The significant burden of HIV/hepatitis C virus (HCV) coinfection is increasingly recognized worldwide, and in particular within the Asia-Pacific region. Individuals who are coinfected with both viruses are at risk from accelerated liver disease and consequently cirrhosis, liver failure, and hepatocellular carcinoma. In addition, coinfected individuals may have altered immunological responses to HAART and are at increased risk of highly active antiretroviral therapy (HAART)-related hepatotoxicity. Treatment for HCV infection in HIV-infected individuals is with standard pegylated interferon and ribavirin therapy, and all HIV/HCV coinfected subjects should undergo suitability for HCV treatment assessment. Response rates to HCV therapy are generally 10-15% lower than in HCV monoinfection, and therapy may be complicated by issues of drug interactions and significant toxicity. However, greater understanding of baseline factors can contribute to better prediction of treatment outcome, and monitoring of on-treatment virological responses increasingly allows individualization of therapy.
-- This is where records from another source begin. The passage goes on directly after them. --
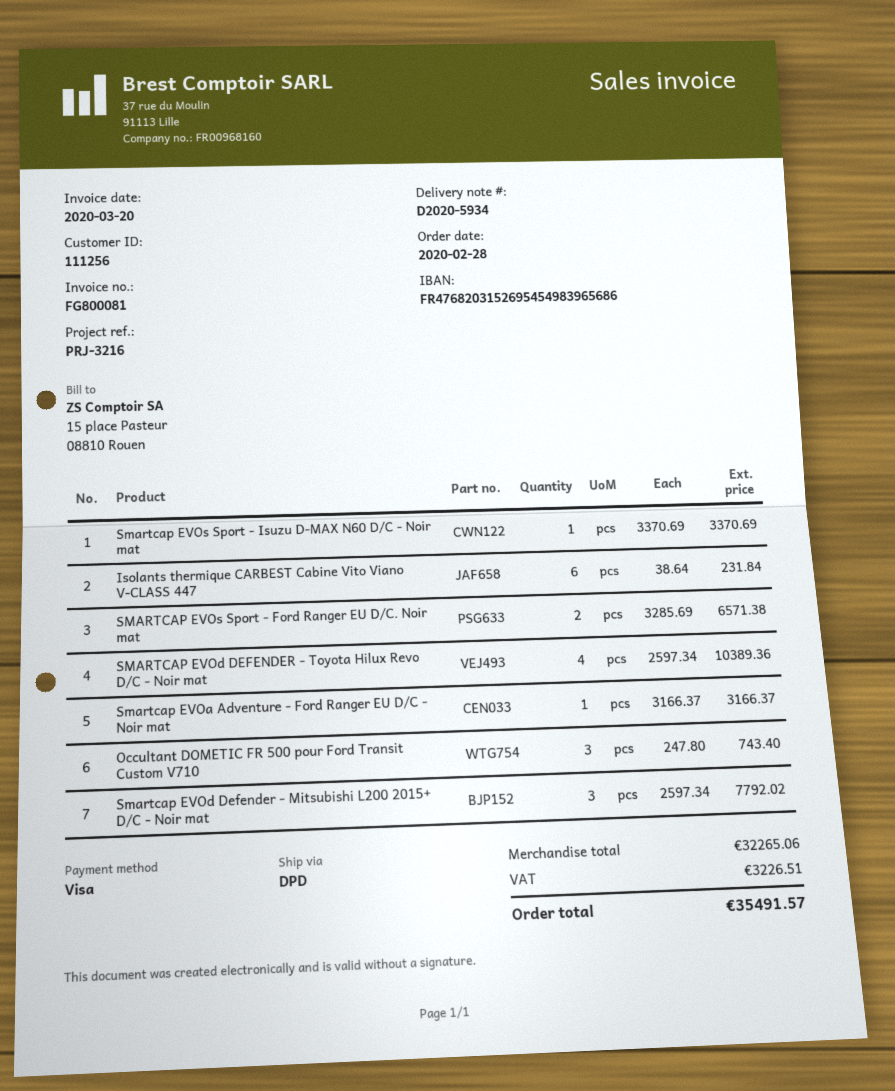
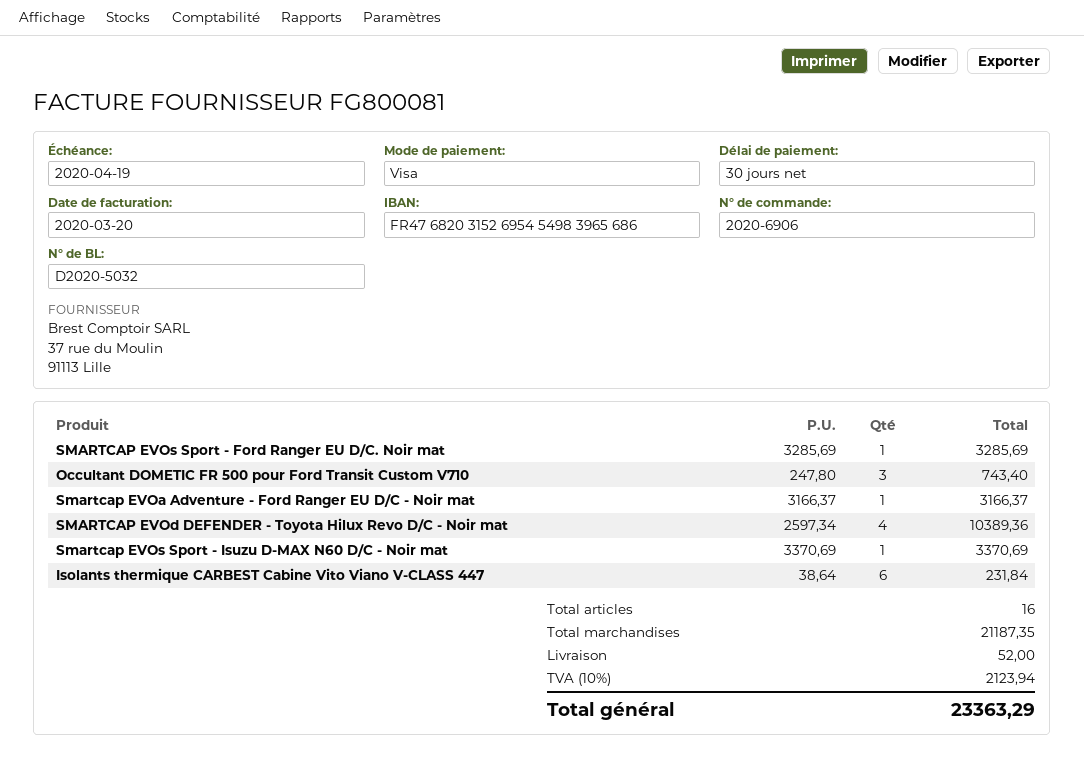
delivery note number: D2020-5934 -> D2020-5032
SMARTCAP EVOs Sport - Ford Ranger EU D/C. Noir mat: 2 x 3285.69 = 6571.38 -> 1 x 3285.69 = 3285.69
Smartcap EVOd Defender - Mitsubishi L200 2015+ D/C - Noir mat: 3 x 2597.34 = 7792.02 -> none
subtotal: 32265.06 -> 21187.35
shipping: none -> 52.00
tax: 3226.51 -> 2123.94
total: 35491.57 -> 23363.29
Where possible, treatment of HCV is often advisable before HAART is required to avoid the issues of drug interactions on HCV therapy and the risk of HAART-related hepatotoxicity. Early diagnosis of both HIV and HCV infection is essential to most effectively manage HIV-HCV-coinfected individuals. New therapies, including HCV protease and polymerase inhibitors, are in development and may widen therapeutic options for HIV-HCV-coinfected individuals into the future.